(Task brief) Lines that include "различий" make up the answer; copy all of them from the data below.

┌────────

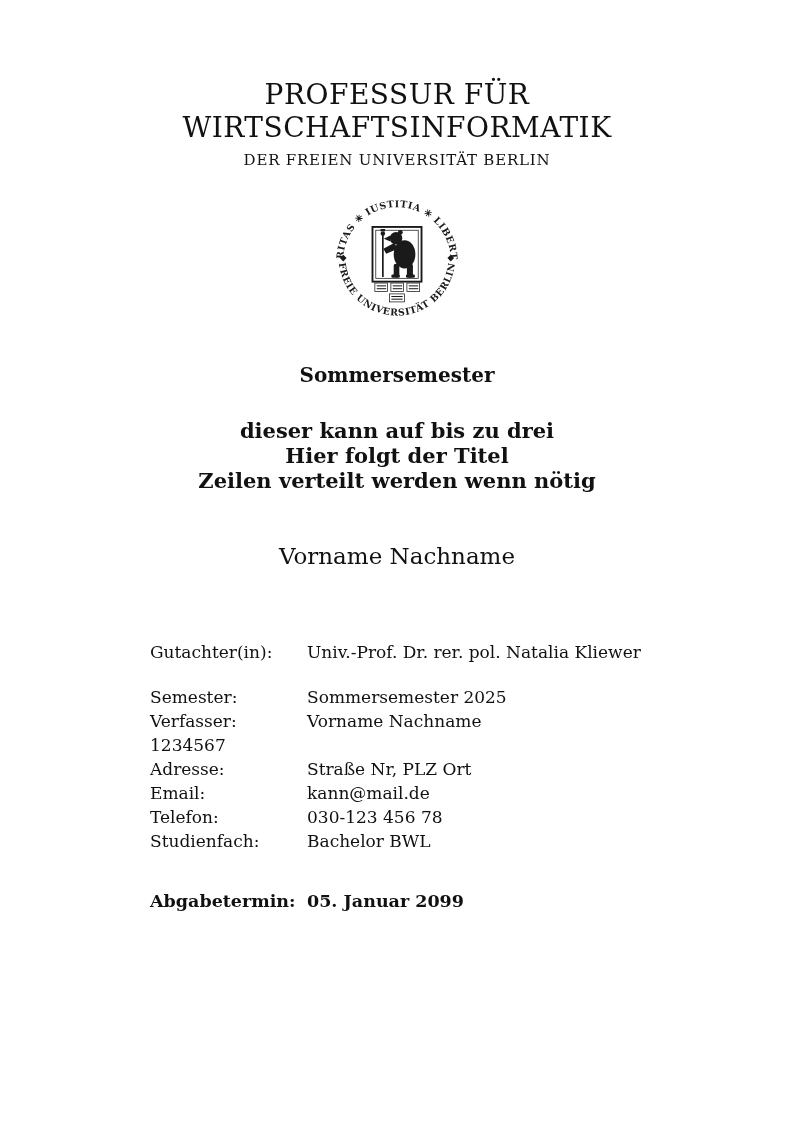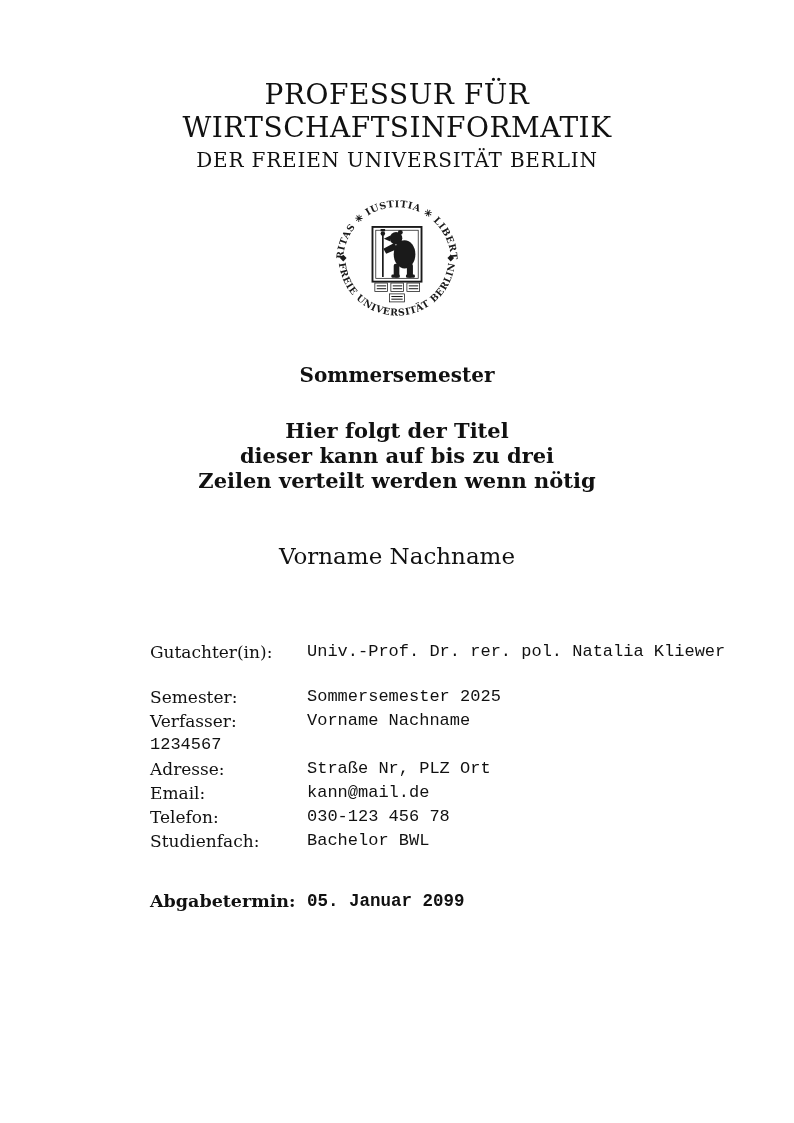--- a/index.html
+++ b/index.html
@@ -8,32 +8,32 @@
     position:relative;
     width:794px; height:1101px;
     margin:0 auto;
     background:#ffffff;
     color:#111111;
     font-family:"DejaVu Serif","Liberation Serif",serif;
     overflow:hidden;
   }
   .header { margin-top:78px; text-align:center; }
   .inst-line { font-size:28px; line-height:33px; font-weight:400; letter-spacing:0.5px; }
-  .inst-sub  { font-size:20px; line-height:18px; margin-top:7px; letter-spacing:0.8px; }
+  .inst-sub  { font-size:15px; line-height:18px; margin-top:7px; letter-spacing:0.8px; }
   .seal-wrap { margin-top:24px; text-align:center; }
   .seal-wrap svg { display:inline-block; }
   .ring-text { font-family:"DejaVu Serif","Liberation Serif",serif; font-size:10px; font-weight:700; letter-spacing:0.6px; fill:#1a1a1a; }
   .doc-type { margin-top:34px; text-align:center; font-size:20px; font-weight:700; }
   .thesis-title { margin-top:31px; text-align:center; font-size:21px; line-height:25px; font-weight:700; }
   .author { margin-top:50px; text-align:center; font-size:23px; font-weight:400; }
   .details { margin-top:71px; margin-left:150px; font-size:17px; }
   .detail-row { display:flex; line-height:24px; }
   .detail-row.gap-after { margin-bottom:21px; }
   .detail-label { width:157px; flex:0 0 157px; }
-  .detail-value { flex:1;font-family:Liberation Mono, monospace; }
+  .detail-value { flex:1; }
   .deadline { display:flex; margin-top:36px; margin-left:150px; font-size:17.5px; font-weight:700; line-height:24px; }
   .deadline .detail-label { width:157px; flex:0 0 157px; }
 </style>
 </head>
 <body>
 
 <div class="page">
 
   <div class="header">
     <div class="inst-line">PROFESSUR FÜR</div>
@@ -92,22 +92,22 @@
           <line x1="64" y1="109.8" x2="76" y2="109.8" stroke-width="1.1"></line>
           <line x1="64" y1="112.6" x2="76" y2="112.6" stroke-width="1.1"></line>
         </g>
       </g>
     </svg>
   </div>
 
   <div class="doc-type">Sommersemester</div>
 
   <div class="thesis-title">
+    <div>dieser kann auf bis zu drei</div>
     <div>Hier folgt der Titel</div>
-    <div>dieser kann auf bis zu drei</div>
     <div>Zeilen verteilt werden wenn nötig</div>
   </div>
 
   <div class="author">Vorname Nachname</div>
 
   <div class="details">
     <div class="detail-row gap-after">
       <span class="detail-label">Gutachter(in):</span>
       <span class="detail-value">Univ.-Prof. Dr. rer. pol. Natalia Kliewer</span>
     </div>

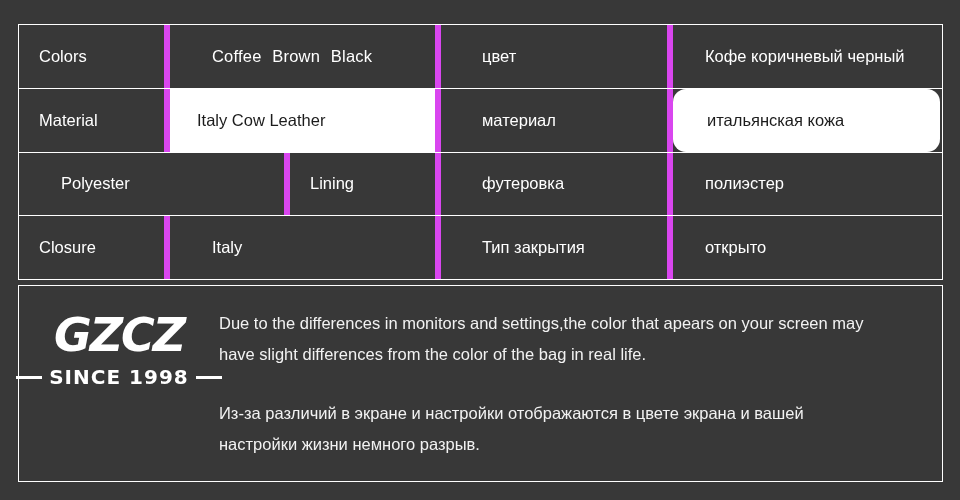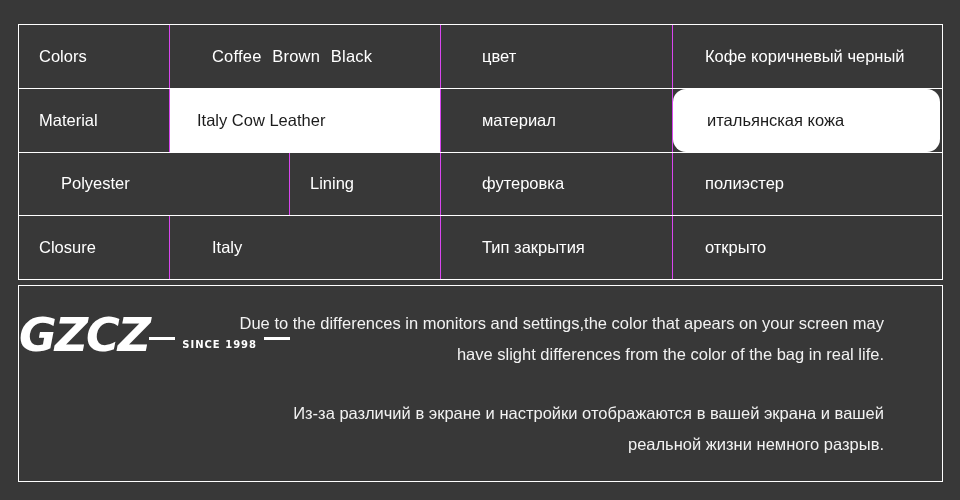--- a/index.html
+++ b/index.html
@@ -31,21 +31,21 @@
   .spec-row {
     display: flex;
     flex: 1 1 0;
     border-bottom: 1px solid #ffffff;
   }
   .spec-row:last-child { border-bottom: none; }
 
   .spec-cell {
     display: flex;
     align-items: center;
-    border-right: 1px solid #d946ef;
+    border-right: 6px solid #d946ef;
     background: #383838;
     color: #ffffff;
     font-size: 16.5px;
     overflow: hidden;
     white-space: nowrap;
   }
   .spec-cell:last-child { border-right: none; }
 
   
   .col-1 { width: 151px; padding-left: 20px; }
@@ -74,21 +74,21 @@
     border: 1px solid #ffffff;
     display: flex;
     align-items: flex-start;
   }
 
   #brand-logo {
     width: 200px;
     flex: 0 0 200px;
     padding-top: 26px;
     display: flex;
-    flex-direction: row;
+    flex-direction: column;
     align-items: center;
     user-select: none;
   }
 
   .logo-wordmark {
     font-family: "DejaVu Sans", sans-serif;
     font-size: 46px;
     font-weight: bold;
     font-style: italic;
     color: #ffffff;
@@ -102,33 +102,31 @@
     align-items: center;
     gap: 7px;
   }
   .logo-rule {
     width: 26px;
     height: 3px;
     background: #ffffff;
   }
   .logo-since-text {
     font-family: "DejaVu Sans", sans-serif;
-    font-size: 10px;
+    font-size: 20px;
     font-weight: bold;
     color: #ffffff;
     letter-spacing: 1px;
     white-space: nowrap;
-    margin-top: 12px;
   }
 
   #disclaimer-text {
     flex: 1 1 auto;
     padding-top: 22px;
     padding-right: 24px;
-    text-align: right;
   }
 
   .disclaimer-paragraph {
     color: #f2f2f2;
     font-size: 16.5px;
     line-height: 31px;
     max-width: 665px;
   }
   .disclaimer-paragraph + .disclaimer-paragraph {
     margin-top: 28px;
@@ -175,16 +173,16 @@
     <div class="logo-wordmark">GZCZ</div>
     <div class="logo-since">
       <span class="logo-rule"></span>
       <span class="logo-since-text">SINCE 1998</span>
       <span class="logo-rule"></span>
     </div>
   </div>
 
   <div id="disclaimer-text">
     <p class="disclaimer-paragraph">Due to the differences in monitors and settings,the color that apears on your screen may have slight differences from the color of the bag in real life.</p>
-    <p class="disclaimer-paragraph">Из-за различий в экране и настройки отображаются в вашей экрана и вашей реальной жизни немного разрыв.</p>
+    <p class="disclaimer-paragraph">Из-за различий в экране и настройки отображаются в цвете экрана и вашей настройки жизни немного разрыв.</p>
   </div>
 
 </div>
 
 </body></html>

└────────

(Answer box)
-    <p class="disclaimer-paragraph">Из-за различий в экране и настройки отображаются в вашей экрана и вашей реальной жизни немного разрыв.</p>
+    <p class="disclaimer-paragraph">Из-за различий в экране и настройки отображаются в цвете экрана и вашей настройки жизни немного разрыв.</p>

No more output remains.